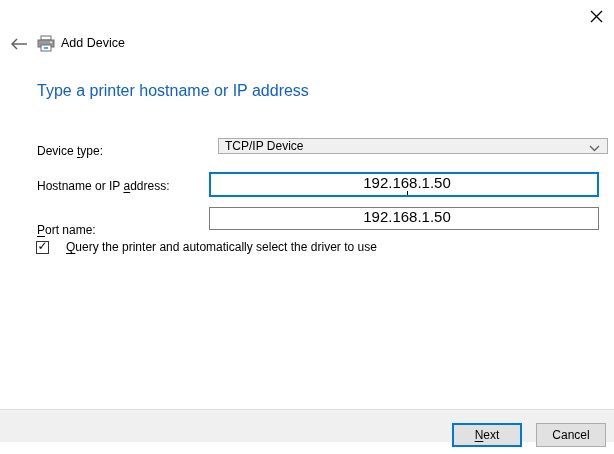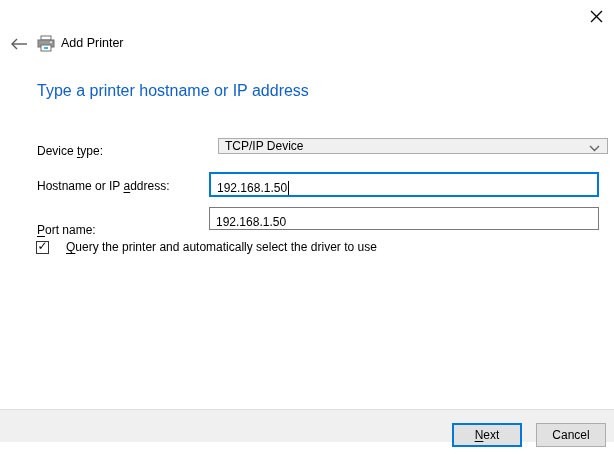"Add Printer" span.header-title { text: Printer -> Device }
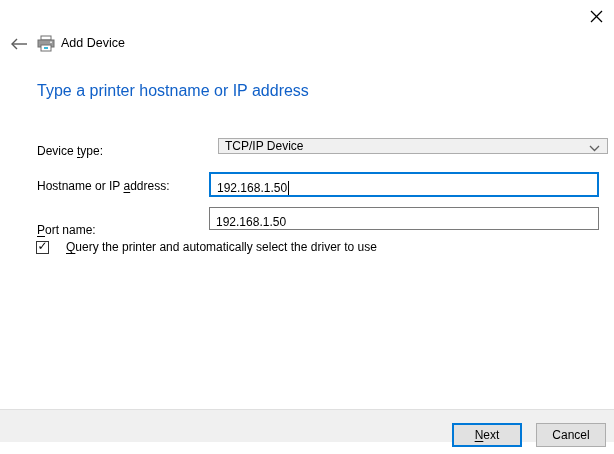"192.168.1.50" .textfield { align-items: flex-end -> center; flex-direction: none -> column; font-size: 12px -> 15px }
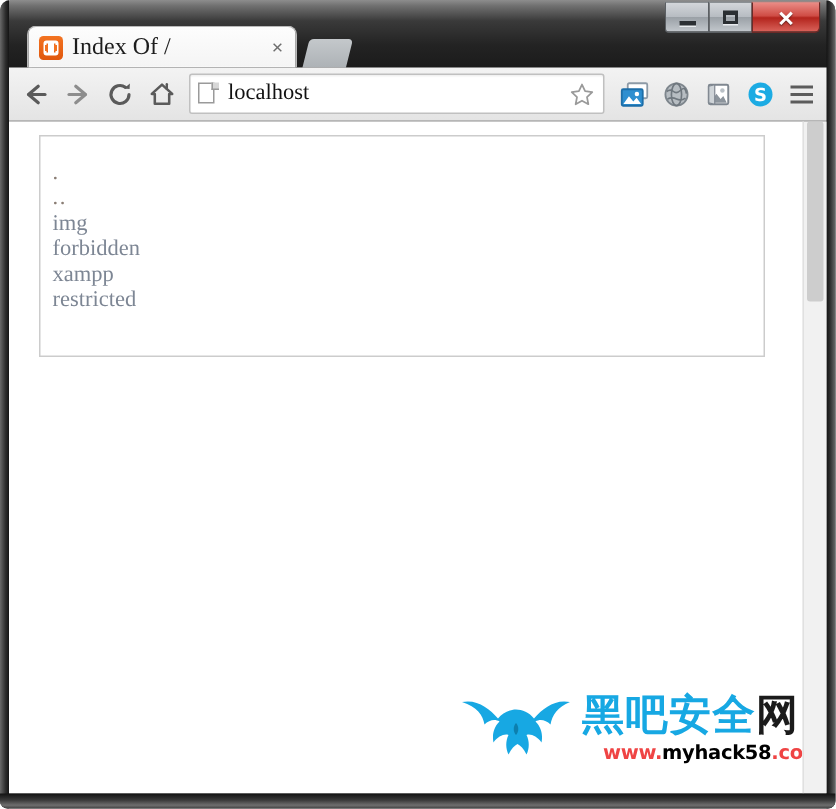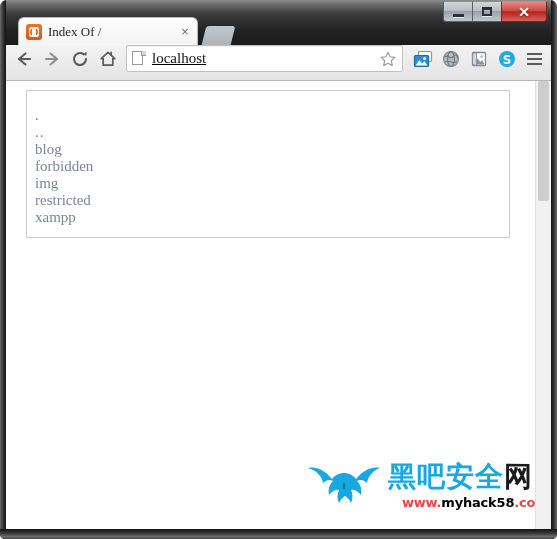"Index Of /" #tab-title { font-size: 13px -> 16px }
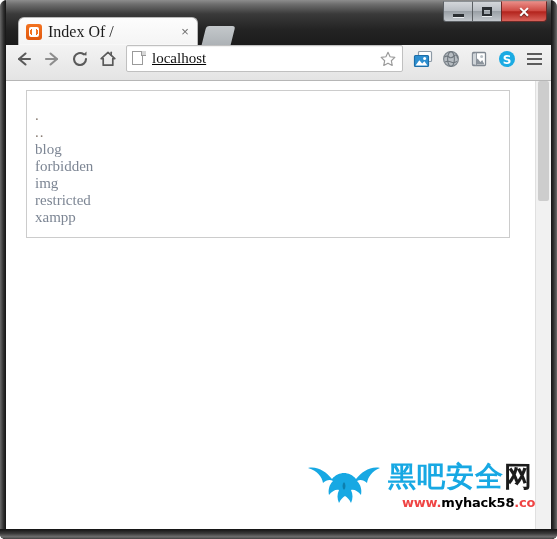"localhost" #toolbar { align-items: none -> center; text-decoration: underline -> none }
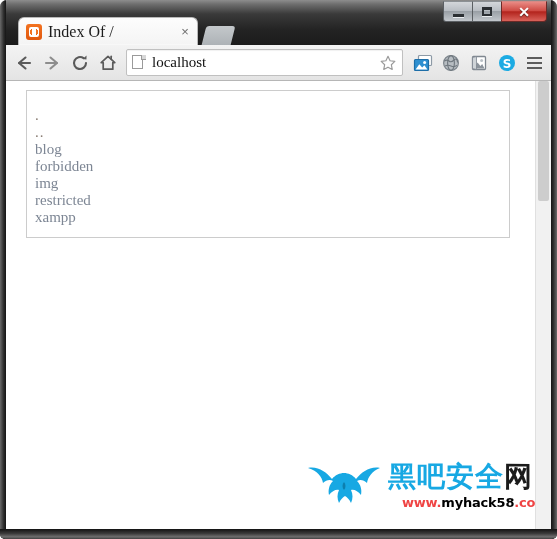"blog" a.listing-entry { html: <a>blog</a> -> none }
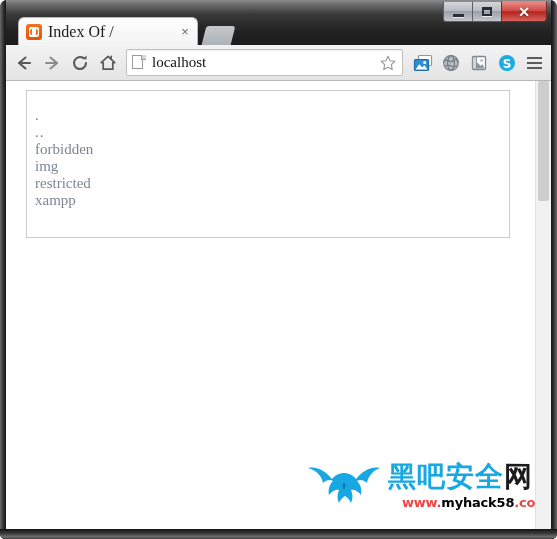"forbidden" a.listing-entry { order: before "img" -> after "img" }
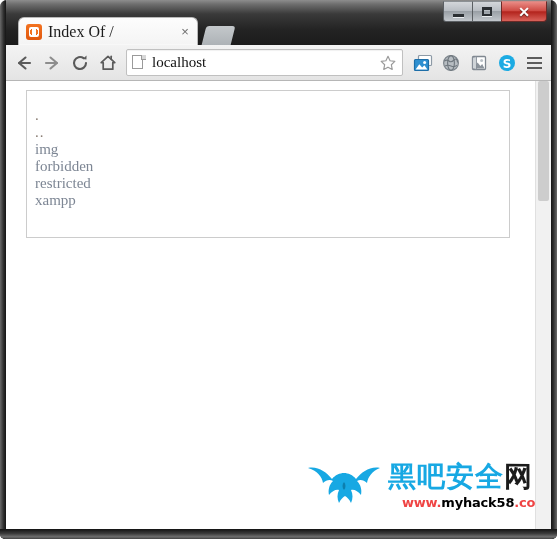"restricted" a.listing-entry { order: before "xampp" -> after "xampp" }
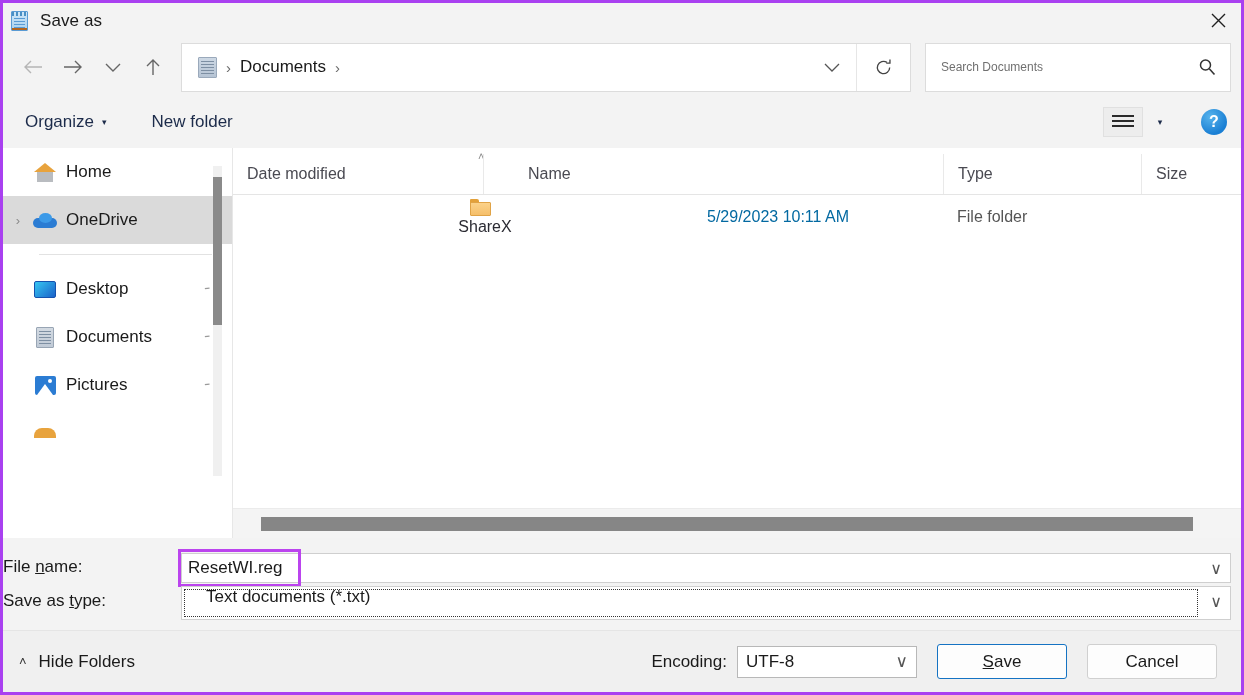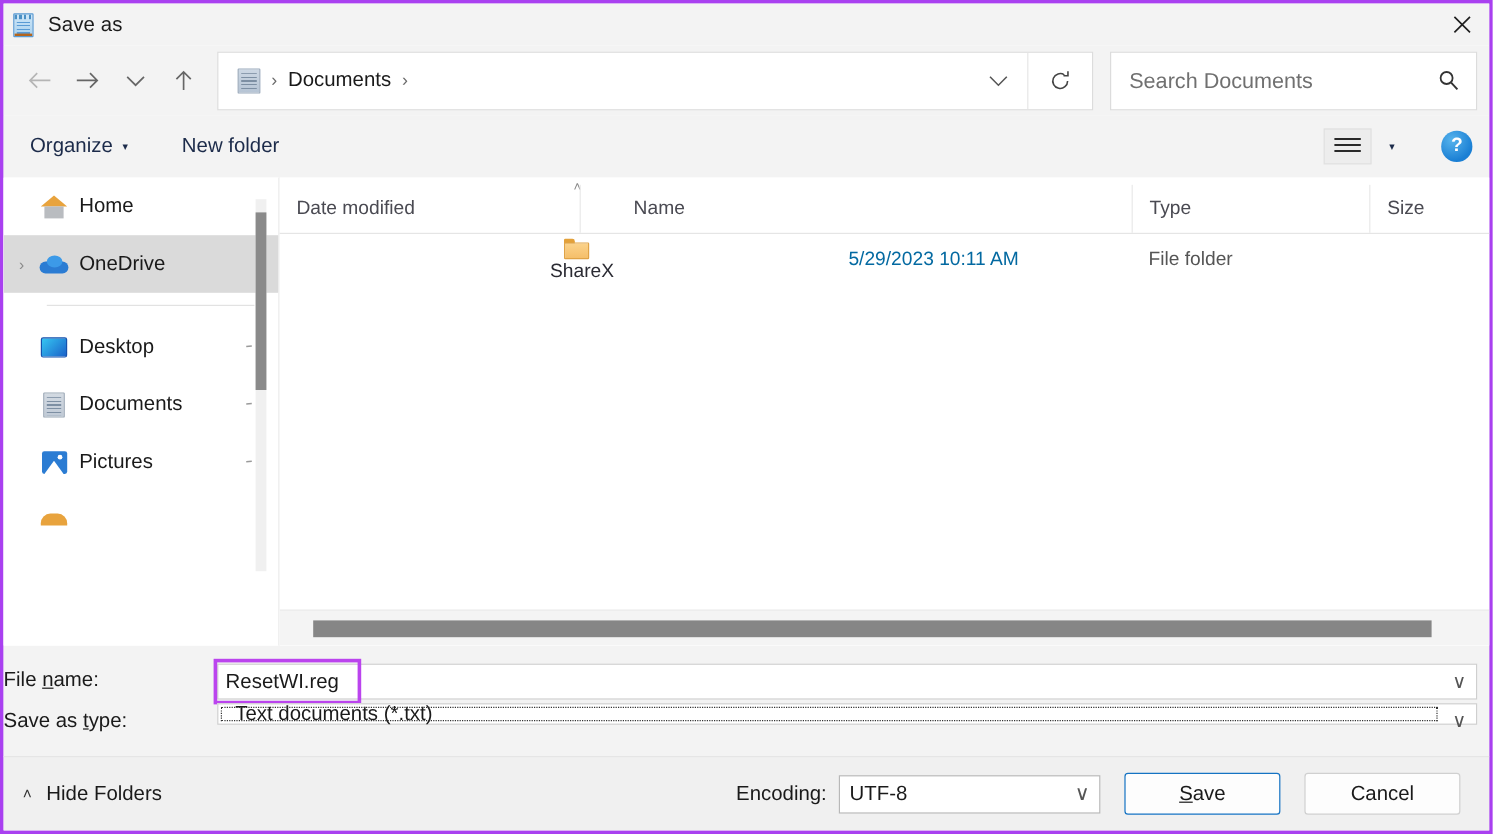"Search Documents" .search-input { font-size: 18px -> 12px }
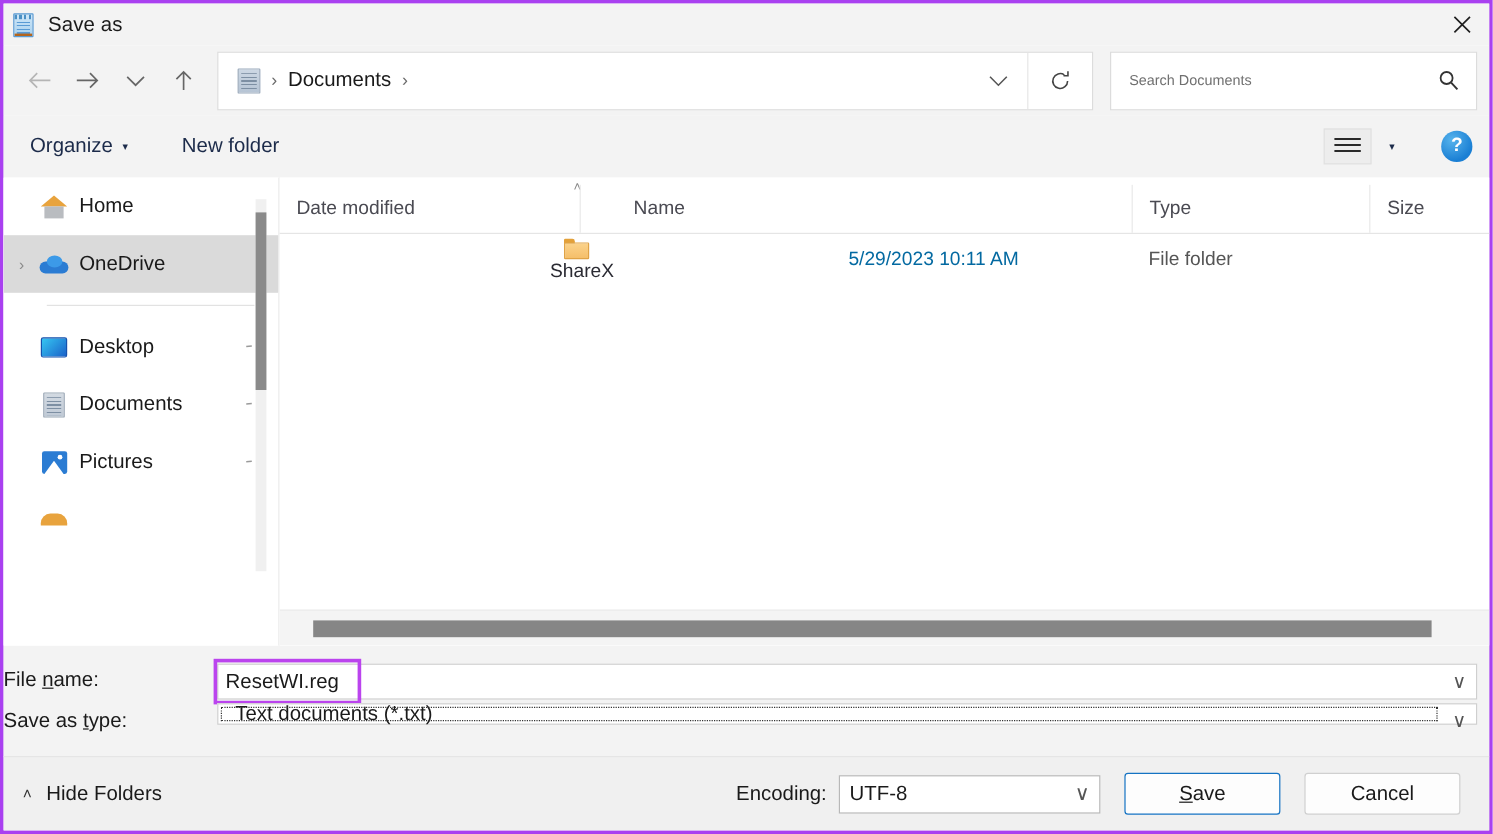"Text documents (*.txt)" .typeField { align-items: center -> none; height: 18px -> 34px; padding-left: 14px -> 24px }
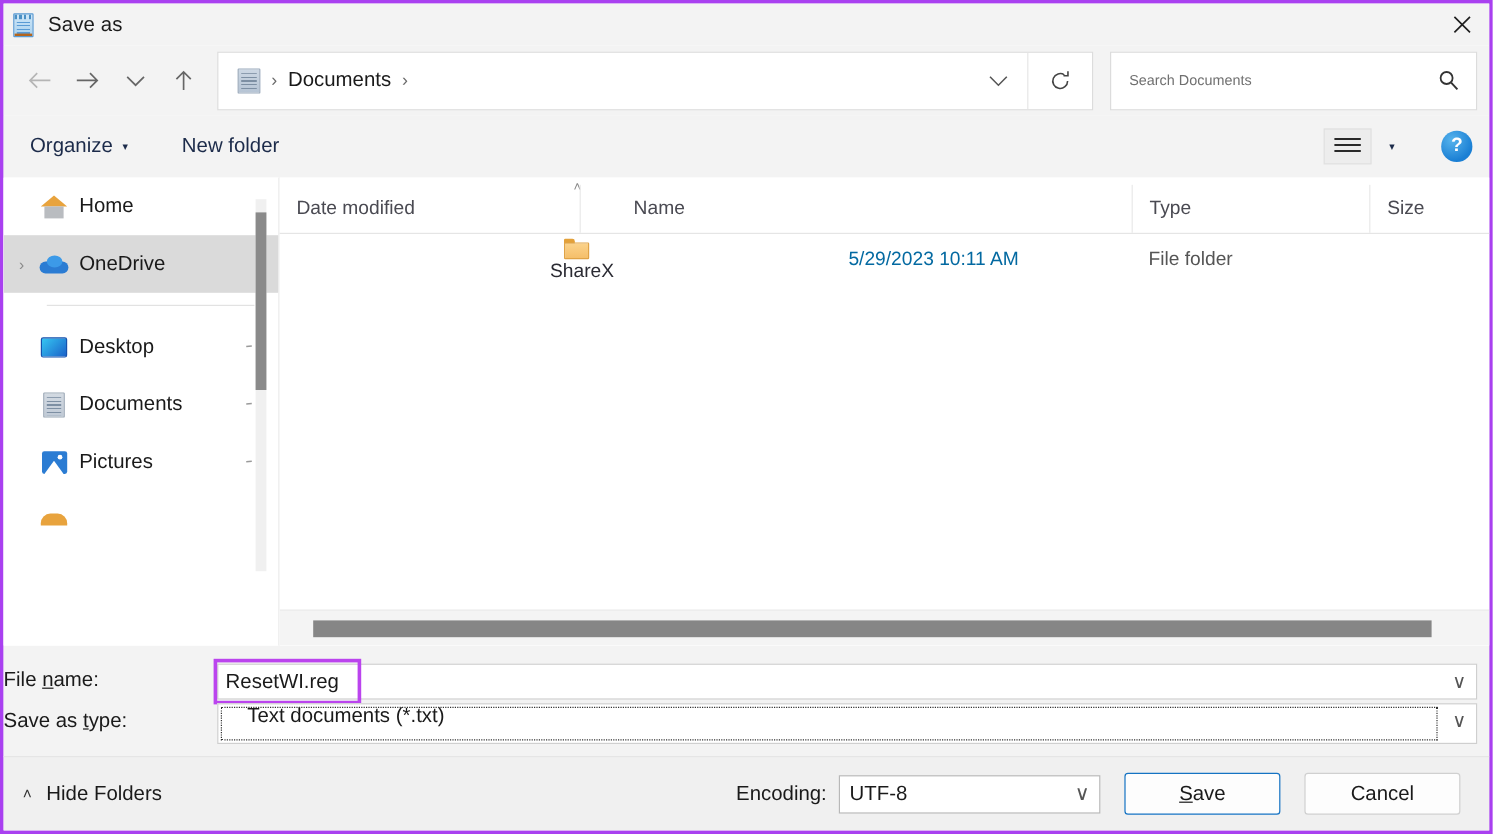"UTF-8" .enc-select { width: 218px -> 180px }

********************

Everything in the entries above must be output again exactly, except the pictures.

"Add Printer" span.header-title { text: Printer -> Device }
"192.168.1.50" .textfield { align-items: flex-end -> center; flex-direction: none -> column; font-size: 12px -> 15px }
"Index Of /" #tab-title { font-size: 13px -> 16px }
"localhost" #toolbar { align-items: none -> center; text-decoration: underline -> none }
"blog" a.listing-entry { html: <a>blog</a> -> none }
"forbidden" a.listing-entry { order: before "img" -> after "img" }
"restricted" a.listing-entry { order: before "xampp" -> after "xampp" }
"Search Documents" .search-input { font-size: 18px -> 12px }
"Text documents (*.txt)" .typeField { align-items: center -> none; height: 18px -> 34px; padding-left: 14px -> 24px }
"UTF-8" .enc-select { width: 218px -> 180px }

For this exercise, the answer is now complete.